WOODY ALLEN HAS A LAUGH AT HEMINGWAY IN HIS LATEST FILM

Allen directing: 1920s Paris is a mere backdrop to the chief concern: get the pathetic lead character laid.

I found Woody Allen’s latest film, Midnight in Paris, to be a somewhat amusing good time, as Owen Wilson plays the lastest young stand-in for the Woody persona: schlubby romantic who charms us with a blend of humility and humor.

I couldn’t help but think that Woody Allen, filmmaker, resembles Billy Collins, poet, but Collins is relatively more successful in his field than Allen is in his right now, only because there is no blockbuster mainstream success in poetry to compete with Collins.  In poetry today, Woody Allen is the blockbuster.

Compared to Billy Collins, can we say Tennyson is real cinema? Or is Milton’s “Paradise Lost” akin to a D.W. Griffith epic? Woody Allen appeals to the same audience as Billy Collins does: their feel-good humor is the same, but, amazingly, these days Collins probably has the larger audience, though Woody Allen is more of a household word.

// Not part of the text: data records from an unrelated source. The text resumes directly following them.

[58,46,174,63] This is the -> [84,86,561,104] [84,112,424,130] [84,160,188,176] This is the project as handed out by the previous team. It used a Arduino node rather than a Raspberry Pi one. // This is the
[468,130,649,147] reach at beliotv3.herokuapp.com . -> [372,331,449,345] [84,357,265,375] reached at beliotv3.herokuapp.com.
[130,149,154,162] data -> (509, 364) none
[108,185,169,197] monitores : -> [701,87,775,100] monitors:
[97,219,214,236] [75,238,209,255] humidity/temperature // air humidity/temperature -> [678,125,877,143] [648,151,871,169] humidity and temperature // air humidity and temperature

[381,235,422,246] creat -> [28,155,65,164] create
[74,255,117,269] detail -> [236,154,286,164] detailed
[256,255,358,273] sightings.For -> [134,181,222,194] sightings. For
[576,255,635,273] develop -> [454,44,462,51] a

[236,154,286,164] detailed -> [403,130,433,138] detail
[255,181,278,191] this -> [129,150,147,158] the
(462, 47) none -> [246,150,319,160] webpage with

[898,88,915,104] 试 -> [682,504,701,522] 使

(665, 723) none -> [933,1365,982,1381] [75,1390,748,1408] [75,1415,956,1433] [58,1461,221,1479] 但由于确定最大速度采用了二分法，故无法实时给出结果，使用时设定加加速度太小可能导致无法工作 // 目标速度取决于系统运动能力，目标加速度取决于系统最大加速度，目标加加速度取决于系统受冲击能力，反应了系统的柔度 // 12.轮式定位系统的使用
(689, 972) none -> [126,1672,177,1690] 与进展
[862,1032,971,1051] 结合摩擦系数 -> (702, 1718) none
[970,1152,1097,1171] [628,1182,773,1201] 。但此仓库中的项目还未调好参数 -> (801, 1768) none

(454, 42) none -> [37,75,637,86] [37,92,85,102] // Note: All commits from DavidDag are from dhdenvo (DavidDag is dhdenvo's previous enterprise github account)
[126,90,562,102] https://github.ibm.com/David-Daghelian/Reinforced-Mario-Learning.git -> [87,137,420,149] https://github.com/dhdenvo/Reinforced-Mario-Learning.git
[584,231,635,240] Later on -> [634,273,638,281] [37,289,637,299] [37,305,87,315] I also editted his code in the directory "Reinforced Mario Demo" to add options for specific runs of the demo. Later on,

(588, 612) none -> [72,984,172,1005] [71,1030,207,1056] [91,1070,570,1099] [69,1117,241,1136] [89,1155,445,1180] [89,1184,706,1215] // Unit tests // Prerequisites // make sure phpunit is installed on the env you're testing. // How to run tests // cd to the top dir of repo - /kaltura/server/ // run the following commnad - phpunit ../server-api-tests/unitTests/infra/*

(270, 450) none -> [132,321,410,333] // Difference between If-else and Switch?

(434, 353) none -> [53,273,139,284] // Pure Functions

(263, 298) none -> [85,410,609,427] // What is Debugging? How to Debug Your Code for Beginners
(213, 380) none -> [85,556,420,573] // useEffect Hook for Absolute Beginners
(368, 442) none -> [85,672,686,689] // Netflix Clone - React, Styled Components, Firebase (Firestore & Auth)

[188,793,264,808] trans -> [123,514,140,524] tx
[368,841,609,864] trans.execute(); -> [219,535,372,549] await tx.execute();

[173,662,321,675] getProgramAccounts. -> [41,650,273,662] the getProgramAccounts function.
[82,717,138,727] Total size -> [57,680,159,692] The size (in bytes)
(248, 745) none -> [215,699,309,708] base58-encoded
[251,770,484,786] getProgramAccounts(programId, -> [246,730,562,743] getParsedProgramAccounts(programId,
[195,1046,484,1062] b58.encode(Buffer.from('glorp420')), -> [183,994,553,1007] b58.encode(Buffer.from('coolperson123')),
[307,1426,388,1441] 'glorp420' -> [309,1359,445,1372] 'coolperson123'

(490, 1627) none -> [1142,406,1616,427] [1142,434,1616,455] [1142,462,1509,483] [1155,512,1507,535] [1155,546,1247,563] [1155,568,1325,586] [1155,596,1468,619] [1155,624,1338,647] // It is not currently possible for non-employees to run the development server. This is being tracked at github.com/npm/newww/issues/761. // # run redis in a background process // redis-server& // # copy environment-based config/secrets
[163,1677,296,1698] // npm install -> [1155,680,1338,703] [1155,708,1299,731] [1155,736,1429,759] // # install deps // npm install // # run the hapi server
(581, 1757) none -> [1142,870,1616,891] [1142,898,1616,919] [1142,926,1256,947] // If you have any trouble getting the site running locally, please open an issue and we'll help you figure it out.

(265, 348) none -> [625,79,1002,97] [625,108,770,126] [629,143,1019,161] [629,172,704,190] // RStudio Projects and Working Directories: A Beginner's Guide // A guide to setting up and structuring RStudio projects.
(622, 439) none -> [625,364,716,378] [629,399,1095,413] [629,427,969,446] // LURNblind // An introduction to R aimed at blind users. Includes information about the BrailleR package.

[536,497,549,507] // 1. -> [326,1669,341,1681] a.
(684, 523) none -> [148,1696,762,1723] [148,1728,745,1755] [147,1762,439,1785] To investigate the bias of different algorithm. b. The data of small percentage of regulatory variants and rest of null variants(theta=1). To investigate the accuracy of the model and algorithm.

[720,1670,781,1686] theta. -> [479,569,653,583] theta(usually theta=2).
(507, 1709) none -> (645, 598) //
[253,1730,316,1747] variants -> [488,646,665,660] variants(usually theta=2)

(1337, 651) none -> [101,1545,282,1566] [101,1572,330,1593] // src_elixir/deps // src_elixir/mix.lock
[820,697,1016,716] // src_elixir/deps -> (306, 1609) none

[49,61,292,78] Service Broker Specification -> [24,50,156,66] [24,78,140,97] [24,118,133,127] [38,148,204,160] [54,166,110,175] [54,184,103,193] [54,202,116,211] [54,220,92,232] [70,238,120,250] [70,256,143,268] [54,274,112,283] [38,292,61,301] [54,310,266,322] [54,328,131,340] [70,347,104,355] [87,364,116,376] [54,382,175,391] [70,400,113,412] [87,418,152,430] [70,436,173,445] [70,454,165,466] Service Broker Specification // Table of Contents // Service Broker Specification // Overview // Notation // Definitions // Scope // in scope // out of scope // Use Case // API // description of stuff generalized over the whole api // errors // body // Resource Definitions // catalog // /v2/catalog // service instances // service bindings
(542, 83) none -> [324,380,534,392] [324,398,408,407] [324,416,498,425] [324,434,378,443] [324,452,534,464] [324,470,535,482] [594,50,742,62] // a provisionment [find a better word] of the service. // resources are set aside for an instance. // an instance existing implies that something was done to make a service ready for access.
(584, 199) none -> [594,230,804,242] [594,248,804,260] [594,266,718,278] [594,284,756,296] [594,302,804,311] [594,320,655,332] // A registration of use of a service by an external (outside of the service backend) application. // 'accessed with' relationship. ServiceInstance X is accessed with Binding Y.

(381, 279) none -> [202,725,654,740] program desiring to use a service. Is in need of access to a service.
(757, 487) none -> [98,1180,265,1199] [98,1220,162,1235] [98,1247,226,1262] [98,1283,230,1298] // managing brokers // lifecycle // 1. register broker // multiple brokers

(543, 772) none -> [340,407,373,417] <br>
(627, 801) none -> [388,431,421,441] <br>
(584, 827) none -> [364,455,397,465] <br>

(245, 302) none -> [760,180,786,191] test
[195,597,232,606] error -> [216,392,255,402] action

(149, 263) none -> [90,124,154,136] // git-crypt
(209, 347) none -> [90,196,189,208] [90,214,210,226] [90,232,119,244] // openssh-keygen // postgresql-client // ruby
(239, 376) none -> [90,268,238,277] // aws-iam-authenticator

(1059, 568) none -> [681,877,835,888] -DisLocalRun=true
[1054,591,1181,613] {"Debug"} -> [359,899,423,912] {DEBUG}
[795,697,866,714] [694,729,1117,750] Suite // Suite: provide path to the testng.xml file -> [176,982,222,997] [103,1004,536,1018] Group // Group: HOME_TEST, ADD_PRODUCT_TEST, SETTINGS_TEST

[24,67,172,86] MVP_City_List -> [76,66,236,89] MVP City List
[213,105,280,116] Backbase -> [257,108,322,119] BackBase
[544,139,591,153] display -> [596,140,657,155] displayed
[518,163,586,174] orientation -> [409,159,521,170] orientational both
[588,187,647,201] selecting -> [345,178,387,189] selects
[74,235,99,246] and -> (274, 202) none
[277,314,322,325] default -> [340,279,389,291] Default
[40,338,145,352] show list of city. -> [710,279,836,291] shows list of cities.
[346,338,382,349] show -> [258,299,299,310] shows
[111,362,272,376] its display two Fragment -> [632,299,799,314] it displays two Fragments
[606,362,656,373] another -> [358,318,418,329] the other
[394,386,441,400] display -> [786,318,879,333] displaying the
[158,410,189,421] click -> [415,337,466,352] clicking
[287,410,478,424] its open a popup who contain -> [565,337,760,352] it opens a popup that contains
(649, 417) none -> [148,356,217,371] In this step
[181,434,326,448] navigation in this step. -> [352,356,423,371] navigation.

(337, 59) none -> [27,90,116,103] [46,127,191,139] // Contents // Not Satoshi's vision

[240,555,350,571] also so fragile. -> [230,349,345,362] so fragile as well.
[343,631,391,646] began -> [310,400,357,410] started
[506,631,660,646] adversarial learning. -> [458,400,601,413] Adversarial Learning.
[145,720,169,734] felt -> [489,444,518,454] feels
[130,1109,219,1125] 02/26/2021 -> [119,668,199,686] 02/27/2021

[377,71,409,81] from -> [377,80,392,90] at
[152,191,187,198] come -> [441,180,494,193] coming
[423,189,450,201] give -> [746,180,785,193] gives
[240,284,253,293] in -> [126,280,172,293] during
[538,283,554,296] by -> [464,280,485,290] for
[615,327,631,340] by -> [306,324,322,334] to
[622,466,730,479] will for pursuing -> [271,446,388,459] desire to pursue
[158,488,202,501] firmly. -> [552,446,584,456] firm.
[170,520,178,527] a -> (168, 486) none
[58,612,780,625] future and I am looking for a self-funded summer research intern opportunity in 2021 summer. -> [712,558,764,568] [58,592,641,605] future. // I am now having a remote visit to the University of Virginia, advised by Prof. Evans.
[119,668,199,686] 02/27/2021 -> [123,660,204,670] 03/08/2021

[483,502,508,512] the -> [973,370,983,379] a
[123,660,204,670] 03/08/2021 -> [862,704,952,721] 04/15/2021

How much influence film has on the public at large is a debatable point, but the question begins to take on some reality as film gets a history.  Do cinephiles dare to look back and stare this question in the face?  By the time Woody Allen released Manhattan in 1979, it felt like American culture worth thinking about was Woody Allen; the zeitgeist was being shaped before our eyes by this standup comic turned movie maker. Every film of his was an intellectual must-see. Woody Allen was both intellectual and anti-intellectual, the Guru of Laughter; Allen’s films were mainstream and iconoclastic at once; Woody Allen embraced and poked fun at fashionable rebels— the voice of common-sense getting laughs in a crazy world.

The ebbing of Allen’s importance after Manhattan is probably three-fold: 1. Allen’s brand of stand-up cinema began to be eclipsed by the splashy Spielberg era which began with Jaws in 1975, 2. Who can maintain that kind of hold on a public for that long—the decline was inevitable, and 3. The Eww Factor.

I wonder if anyone remembers the two Oscar nominations the critically acclaimed Manhattan received: one was for Allen’s writing (Best Writing; Screenplay Written Directly for the Screen) and the other was Best Supporting Actress for the role of Tracy, a 17-year-old girl dating Isaac, the 42-year-old, twice-divorced TV writer, played by Woody Allen.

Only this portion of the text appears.